The powers feel fantastic. The smoke dash, which lunges you forward, is a great start, the comet drop feels powerful, and shooting through vents is great. When you gain Neon and can start running at high speed and up walls, that’s something else. Video gives you the ability to use satellite dishes as glorified cannons. And the post-game Concrete is like a greatest hits compilation. It was only the minor attacks I wasn’t all that fond of – all of the small projectile attacks felt a little bit flat. They had no real audible punch, it sounded like you were blowing air at people.
While the game contains story missions, at its core it’s one of those open world games filled with little side activities to do – these are what bring down the DUP presence in areas.

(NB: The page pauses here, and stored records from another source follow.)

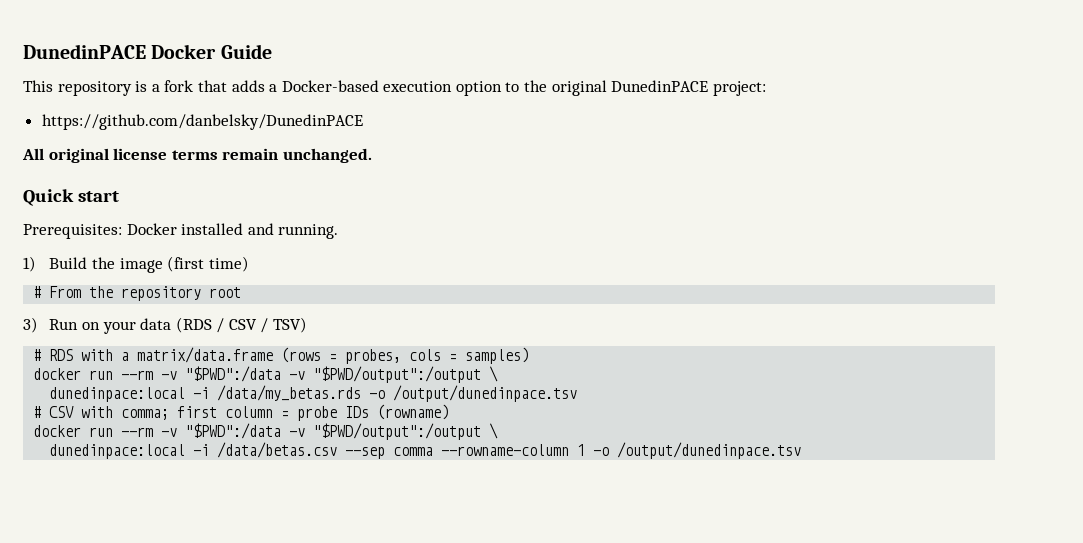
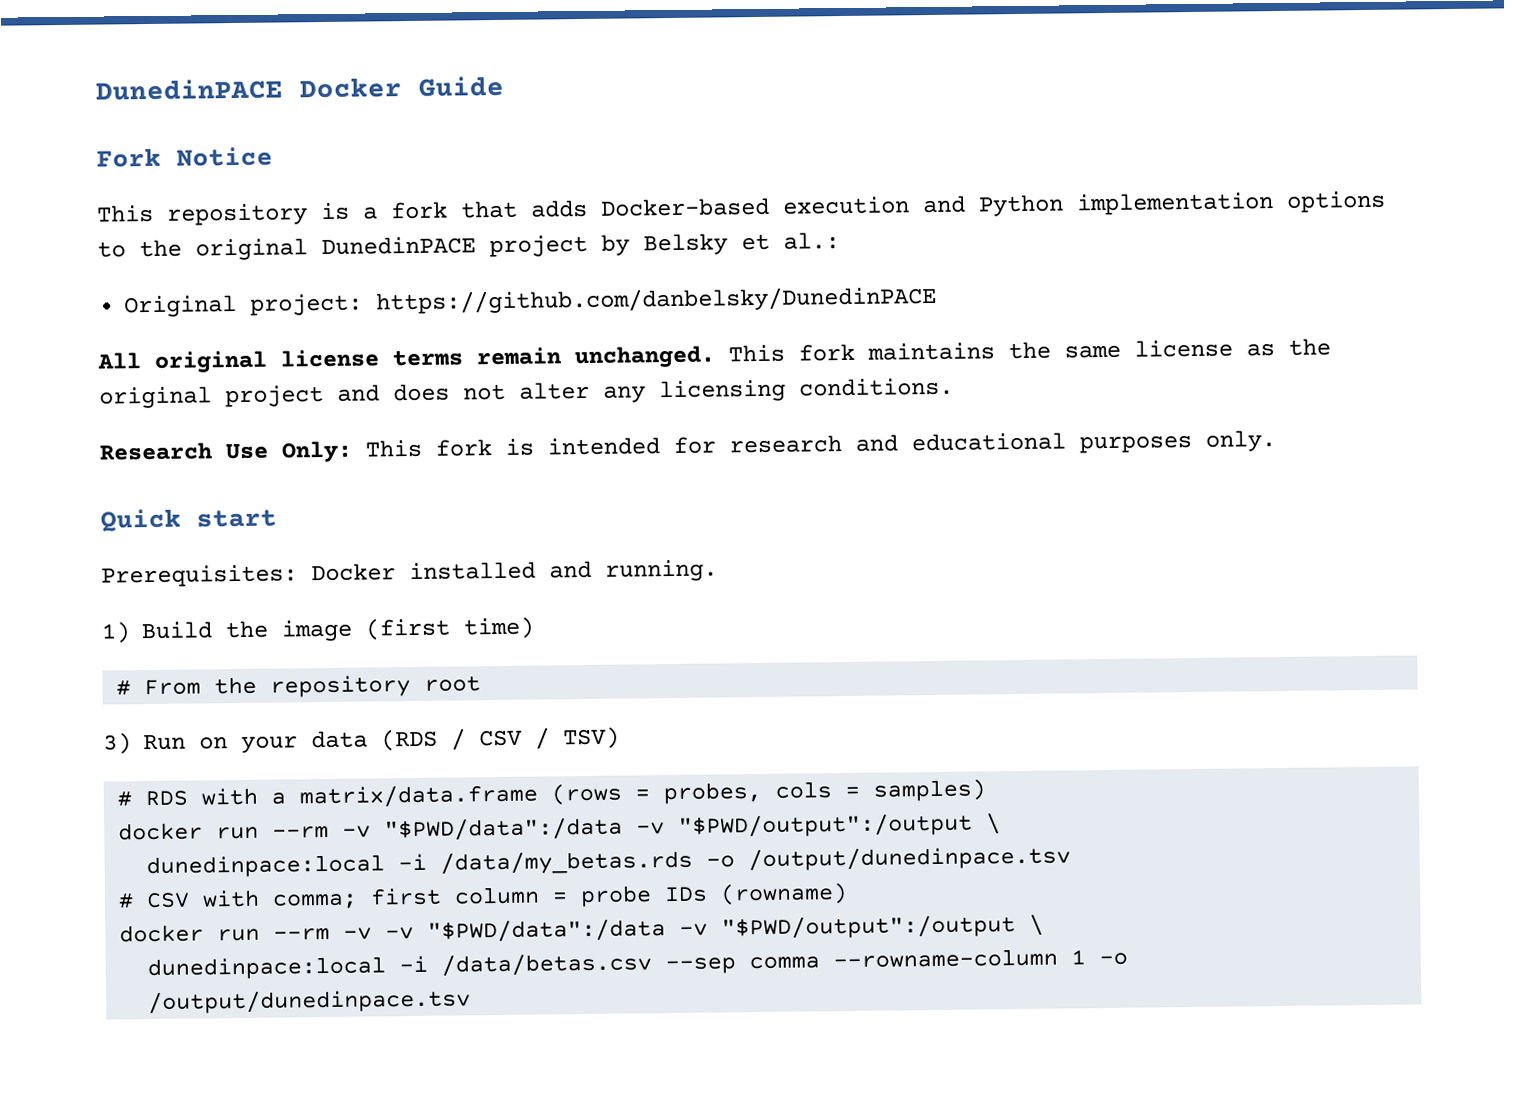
+ Fork Notice
- This repository is a fork that adds a Docker-based execution option to the original DunedinPACE project:
- https://github.com/danbelsky/DunedinPACE
+ This repository is a fork that adds Docker-based execution and Python implementation options to the original DunedinPACE project by Belsky et al.:
+ Original project: https://github.com/danbelsky/DunedinPACE
+ This fork maintains the same license as the original project and does not alter any licensing conditions.
+ Research Use Only: This fork is intended for research and educational purposes only.
  # RDS with a matrix/data.frame (rows = probes, cols = samples)
- docker run --rm -v "$PWD":/data -v "$PWD/output":/output \
+ docker run --rm -v "$PWD/data":/data -v "$PWD/output":/output \
  # CSV with comma; first column = probe IDs (rowname)
- docker run --rm -v "$PWD":/data -v "$PWD/output":/output \
+ docker run --rm -v -v "$PWD/data":/data -v "$PWD/output":/output \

And pleasantly, every single activity is good fun – no ultra-hard, ultra-tedious minigames stand in the way of you achieving 100%. There’s one where you get to see through the eye of a hidden camera and must locate it by finding what it can see. Another is about tracking down a hidden conduit by a single picture you’ve been given. The most interesting is a graffiti minigame that has you hold your controller at a 90 degree angle with one hand, shaking it to rattle the spray can, aiming with motion controls and spraying by pressing down R2 with your index finger. The rattling and spraying sounds come out of the controller’s speaker too. It’s almost like that one minigame validates all of the quirky stuff that the PlayStation 4 controller can exclusively do.
It’s a good-length game too. There’s enough substance to it to maintain interest, but not too much to outstay its welcome. The story missions are varied and interesting, there are around 10 of each side mission, and while there are a lot of shards to collect around the map, any potential boredom of doing that is helped by the continuous stream of power improvements you can spend them on.
And the world fits all of this very well. While you start off in a wooded section with the tribe’s house, and the game almost threatens to be a shaky Uncharted ripoff, the city of Seattle is fun to look at, full of minute details and throwbacks to Sucker Punch games of the past. It’s full of life, with pedestrians, DUP, vehicles, street musicians, sign twiddlers (it gives you Evil Karma if you kill them – odd), gang members… it’s a great game world.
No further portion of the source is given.